- **What is required**
The answer is the full listing restated exactly, without any pictures.

- **Given data**
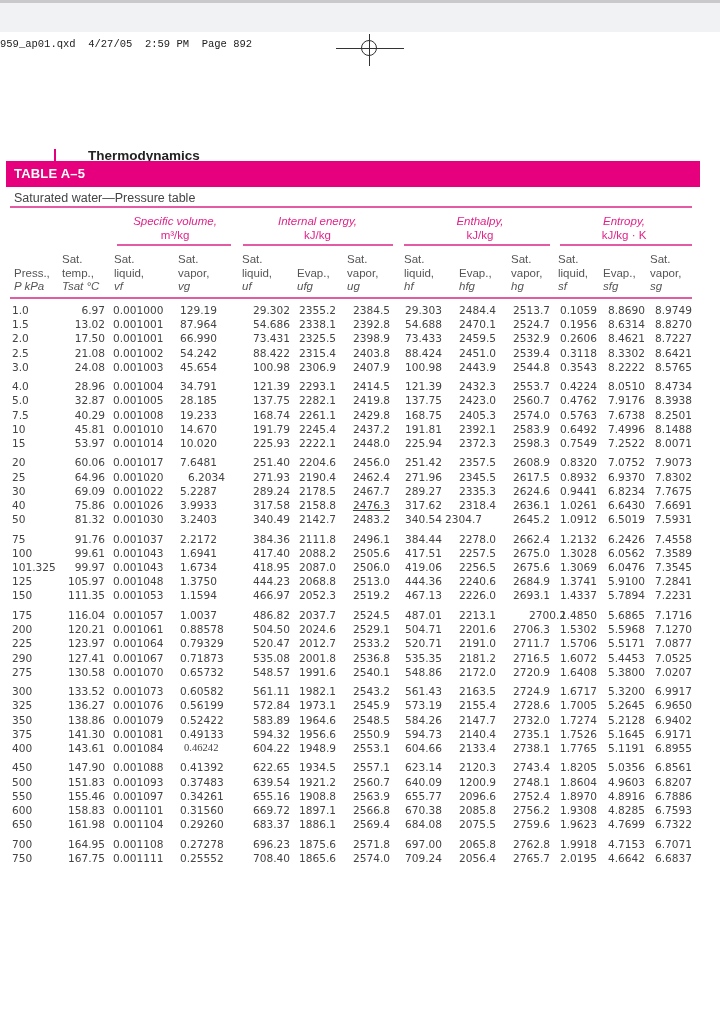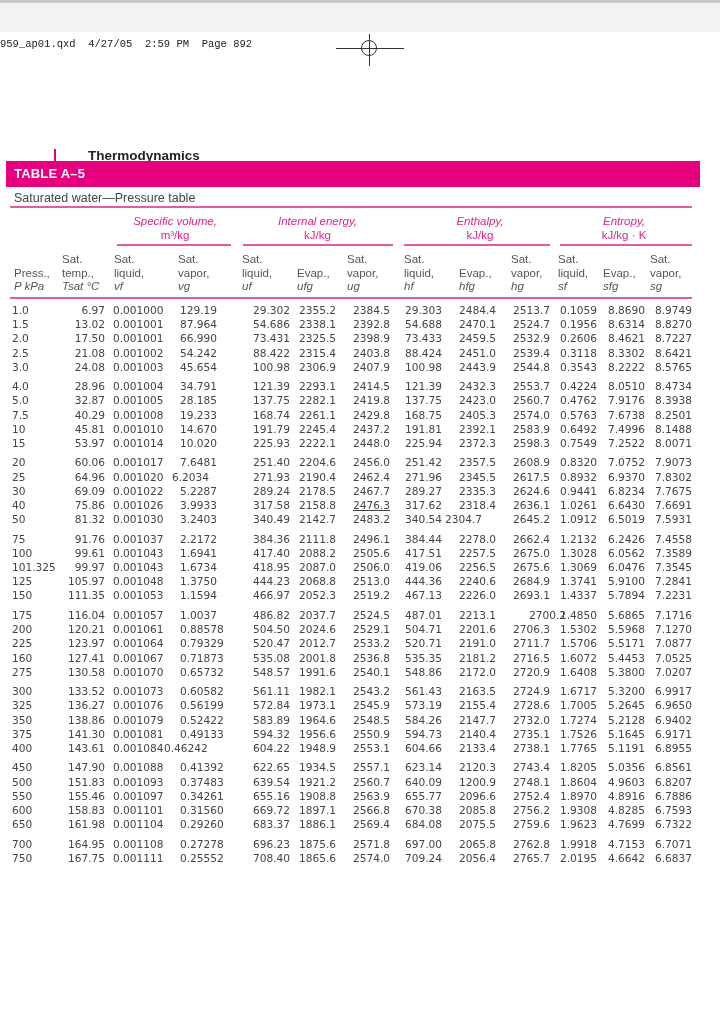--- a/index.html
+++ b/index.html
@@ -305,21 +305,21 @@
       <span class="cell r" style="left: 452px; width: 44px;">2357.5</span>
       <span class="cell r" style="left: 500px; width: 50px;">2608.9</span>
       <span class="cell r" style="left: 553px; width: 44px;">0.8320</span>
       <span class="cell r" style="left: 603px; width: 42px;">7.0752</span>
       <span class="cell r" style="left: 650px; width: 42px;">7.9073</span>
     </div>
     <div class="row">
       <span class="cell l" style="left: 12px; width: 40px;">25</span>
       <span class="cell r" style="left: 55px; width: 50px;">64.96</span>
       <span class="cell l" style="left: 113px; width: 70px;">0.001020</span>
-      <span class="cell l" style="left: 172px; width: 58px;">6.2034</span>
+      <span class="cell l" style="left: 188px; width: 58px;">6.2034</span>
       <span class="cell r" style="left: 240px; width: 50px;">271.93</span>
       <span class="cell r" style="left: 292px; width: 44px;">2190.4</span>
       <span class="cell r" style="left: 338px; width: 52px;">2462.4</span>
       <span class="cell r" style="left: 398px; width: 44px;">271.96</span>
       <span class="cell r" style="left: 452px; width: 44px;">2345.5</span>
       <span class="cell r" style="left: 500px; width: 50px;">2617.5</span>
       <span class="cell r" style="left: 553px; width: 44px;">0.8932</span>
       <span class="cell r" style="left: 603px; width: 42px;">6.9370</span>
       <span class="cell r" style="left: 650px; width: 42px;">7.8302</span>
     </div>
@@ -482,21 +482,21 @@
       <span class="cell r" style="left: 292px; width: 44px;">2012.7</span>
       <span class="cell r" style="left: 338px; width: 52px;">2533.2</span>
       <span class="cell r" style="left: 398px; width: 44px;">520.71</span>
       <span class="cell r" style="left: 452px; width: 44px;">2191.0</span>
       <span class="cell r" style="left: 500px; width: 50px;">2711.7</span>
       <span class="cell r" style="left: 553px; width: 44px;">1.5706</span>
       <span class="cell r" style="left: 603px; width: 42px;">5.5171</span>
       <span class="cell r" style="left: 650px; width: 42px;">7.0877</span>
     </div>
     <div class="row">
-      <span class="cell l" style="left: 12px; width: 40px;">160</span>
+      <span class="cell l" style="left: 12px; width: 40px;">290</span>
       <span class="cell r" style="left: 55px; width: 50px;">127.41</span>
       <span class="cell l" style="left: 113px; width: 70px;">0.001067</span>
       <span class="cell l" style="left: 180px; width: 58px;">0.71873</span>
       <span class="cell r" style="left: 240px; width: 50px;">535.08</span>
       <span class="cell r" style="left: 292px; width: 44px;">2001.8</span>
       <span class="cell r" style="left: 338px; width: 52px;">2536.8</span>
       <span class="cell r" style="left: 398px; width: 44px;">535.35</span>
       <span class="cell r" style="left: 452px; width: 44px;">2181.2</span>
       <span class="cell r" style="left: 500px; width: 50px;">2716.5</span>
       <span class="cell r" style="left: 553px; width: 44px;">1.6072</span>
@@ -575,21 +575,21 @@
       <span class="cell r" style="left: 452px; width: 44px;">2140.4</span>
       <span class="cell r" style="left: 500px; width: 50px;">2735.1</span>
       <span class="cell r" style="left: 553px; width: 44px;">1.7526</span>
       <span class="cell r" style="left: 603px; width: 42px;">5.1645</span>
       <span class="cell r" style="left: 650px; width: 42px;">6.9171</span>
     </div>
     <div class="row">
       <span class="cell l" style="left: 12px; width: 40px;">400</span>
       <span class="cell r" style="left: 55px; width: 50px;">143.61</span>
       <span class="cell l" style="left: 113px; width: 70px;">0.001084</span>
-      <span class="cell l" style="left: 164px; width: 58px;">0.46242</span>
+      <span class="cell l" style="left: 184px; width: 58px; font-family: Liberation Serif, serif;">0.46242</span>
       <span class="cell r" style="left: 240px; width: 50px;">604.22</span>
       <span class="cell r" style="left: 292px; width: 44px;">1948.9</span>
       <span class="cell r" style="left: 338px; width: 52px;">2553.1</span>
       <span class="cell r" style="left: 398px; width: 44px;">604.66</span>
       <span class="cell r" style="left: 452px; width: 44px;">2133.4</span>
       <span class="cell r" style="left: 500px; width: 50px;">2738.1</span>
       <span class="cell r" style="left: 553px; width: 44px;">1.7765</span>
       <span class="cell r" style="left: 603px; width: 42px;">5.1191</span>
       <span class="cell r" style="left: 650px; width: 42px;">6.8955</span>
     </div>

- **Task output**
--- a/index.html
+++ b/index.html
@@ -305,21 +305,21 @@
       <span class="cell r" style="left: 452px; width: 44px;">2357.5</span>
       <span class="cell r" style="left: 500px; width: 50px;">2608.9</span>
       <span class="cell r" style="left: 553px; width: 44px;">0.8320</span>
       <span class="cell r" style="left: 603px; width: 42px;">7.0752</span>
       <span class="cell r" style="left: 650px; width: 42px;">7.9073</span>
     </div>
     <div class="row">
       <span class="cell l" style="left: 12px; width: 40px;">25</span>
       <span class="cell r" style="left: 55px; width: 50px;">64.96</span>
       <span class="cell l" style="left: 113px; width: 70px;">0.001020</span>
-      <span class="cell l" style="left: 172px; width: 58px;">6.2034</span>
+      <span class="cell l" style="left: 188px; width: 58px;">6.2034</span>
       <span class="cell r" style="left: 240px; width: 50px;">271.93</span>
       <span class="cell r" style="left: 292px; width: 44px;">2190.4</span>
       <span class="cell r" style="left: 338px; width: 52px;">2462.4</span>
       <span class="cell r" style="left: 398px; width: 44px;">271.96</span>
       <span class="cell r" style="left: 452px; width: 44px;">2345.5</span>
       <span class="cell r" style="left: 500px; width: 50px;">2617.5</span>
       <span class="cell r" style="left: 553px; width: 44px;">0.8932</span>
       <span class="cell r" style="left: 603px; width: 42px;">6.9370</span>
       <span class="cell r" style="left: 650px; width: 42px;">7.8302</span>
     </div>
@@ -482,21 +482,21 @@
       <span class="cell r" style="left: 292px; width: 44px;">2012.7</span>
       <span class="cell r" style="left: 338px; width: 52px;">2533.2</span>
       <span class="cell r" style="left: 398px; width: 44px;">520.71</span>
       <span class="cell r" style="left: 452px; width: 44px;">2191.0</span>
       <span class="cell r" style="left: 500px; width: 50px;">2711.7</span>
       <span class="cell r" style="left: 553px; width: 44px;">1.5706</span>
       <span class="cell r" style="left: 603px; width: 42px;">5.5171</span>
       <span class="cell r" style="left: 650px; width: 42px;">7.0877</span>
     </div>
     <div class="row">
-      <span class="cell l" style="left: 12px; width: 40px;">160</span>
+      <span class="cell l" style="left: 12px; width: 40px;">290</span>
       <span class="cell r" style="left: 55px; width: 50px;">127.41</span>
       <span class="cell l" style="left: 113px; width: 70px;">0.001067</span>
       <span class="cell l" style="left: 180px; width: 58px;">0.71873</span>
       <span class="cell r" style="left: 240px; width: 50px;">535.08</span>
       <span class="cell r" style="left: 292px; width: 44px;">2001.8</span>
       <span class="cell r" style="left: 338px; width: 52px;">2536.8</span>
       <span class="cell r" style="left: 398px; width: 44px;">535.35</span>
       <span class="cell r" style="left: 452px; width: 44px;">2181.2</span>
       <span class="cell r" style="left: 500px; width: 50px;">2716.5</span>
       <span class="cell r" style="left: 553px; width: 44px;">1.6072</span>
@@ -575,21 +575,21 @@
       <span class="cell r" style="left: 452px; width: 44px;">2140.4</span>
       <span class="cell r" style="left: 500px; width: 50px;">2735.1</span>
       <span class="cell r" style="left: 553px; width: 44px;">1.7526</span>
       <span class="cell r" style="left: 603px; width: 42px;">5.1645</span>
       <span class="cell r" style="left: 650px; width: 42px;">6.9171</span>
     </div>
     <div class="row">
       <span class="cell l" style="left: 12px; width: 40px;">400</span>
       <span class="cell r" style="left: 55px; width: 50px;">143.61</span>
       <span class="cell l" style="left: 113px; width: 70px;">0.001084</span>
-      <span class="cell l" style="left: 164px; width: 58px;">0.46242</span>
+      <span class="cell l" style="left: 184px; width: 58px; font-family: Liberation Serif, serif;">0.46242</span>
       <span class="cell r" style="left: 240px; width: 50px;">604.22</span>
       <span class="cell r" style="left: 292px; width: 44px;">1948.9</span>
       <span class="cell r" style="left: 338px; width: 52px;">2553.1</span>
       <span class="cell r" style="left: 398px; width: 44px;">604.66</span>
       <span class="cell r" style="left: 452px; width: 44px;">2133.4</span>
       <span class="cell r" style="left: 500px; width: 50px;">2738.1</span>
       <span class="cell r" style="left: 553px; width: 44px;">1.7765</span>
       <span class="cell r" style="left: 603px; width: 42px;">5.1191</span>
       <span class="cell r" style="left: 650px; width: 42px;">6.8955</span>
     </div>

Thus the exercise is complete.